■ WHAT YOU WILL DO: Please reproduce verbatim the lines below, from the first through the one with "background:#0f766e; border:4px solid".

*** EXERCISE INPUTS ***

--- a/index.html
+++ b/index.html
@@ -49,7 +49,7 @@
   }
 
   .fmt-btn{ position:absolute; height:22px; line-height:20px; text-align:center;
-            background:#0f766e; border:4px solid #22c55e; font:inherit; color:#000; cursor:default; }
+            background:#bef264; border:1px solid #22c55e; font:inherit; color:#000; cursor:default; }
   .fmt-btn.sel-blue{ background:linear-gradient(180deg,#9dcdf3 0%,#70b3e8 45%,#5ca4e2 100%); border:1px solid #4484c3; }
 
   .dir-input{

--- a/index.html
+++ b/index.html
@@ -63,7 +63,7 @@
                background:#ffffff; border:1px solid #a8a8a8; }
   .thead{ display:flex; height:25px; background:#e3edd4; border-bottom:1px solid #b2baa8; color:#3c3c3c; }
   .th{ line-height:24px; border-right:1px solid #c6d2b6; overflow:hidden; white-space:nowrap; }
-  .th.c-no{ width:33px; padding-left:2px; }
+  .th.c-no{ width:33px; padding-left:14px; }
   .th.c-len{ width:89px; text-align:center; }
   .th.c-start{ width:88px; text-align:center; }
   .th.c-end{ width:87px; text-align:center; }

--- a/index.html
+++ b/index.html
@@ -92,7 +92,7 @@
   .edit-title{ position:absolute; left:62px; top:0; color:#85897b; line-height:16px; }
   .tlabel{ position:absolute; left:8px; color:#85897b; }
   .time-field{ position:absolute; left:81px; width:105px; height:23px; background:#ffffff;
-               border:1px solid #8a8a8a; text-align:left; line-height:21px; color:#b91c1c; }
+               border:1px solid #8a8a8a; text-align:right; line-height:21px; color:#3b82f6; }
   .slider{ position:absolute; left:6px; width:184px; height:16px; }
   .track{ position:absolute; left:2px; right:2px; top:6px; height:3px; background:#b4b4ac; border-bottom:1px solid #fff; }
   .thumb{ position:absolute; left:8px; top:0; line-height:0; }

***

■ SOLVED EXERCISE:
--- a/index.html
+++ b/index.html
@@ -49,7 +49,7 @@
   }
 
   .fmt-btn{ position:absolute; height:22px; line-height:20px; text-align:center;
-            background:#0f766e; border:4px solid #22c55e; font:inherit; color:#000; cursor:default; }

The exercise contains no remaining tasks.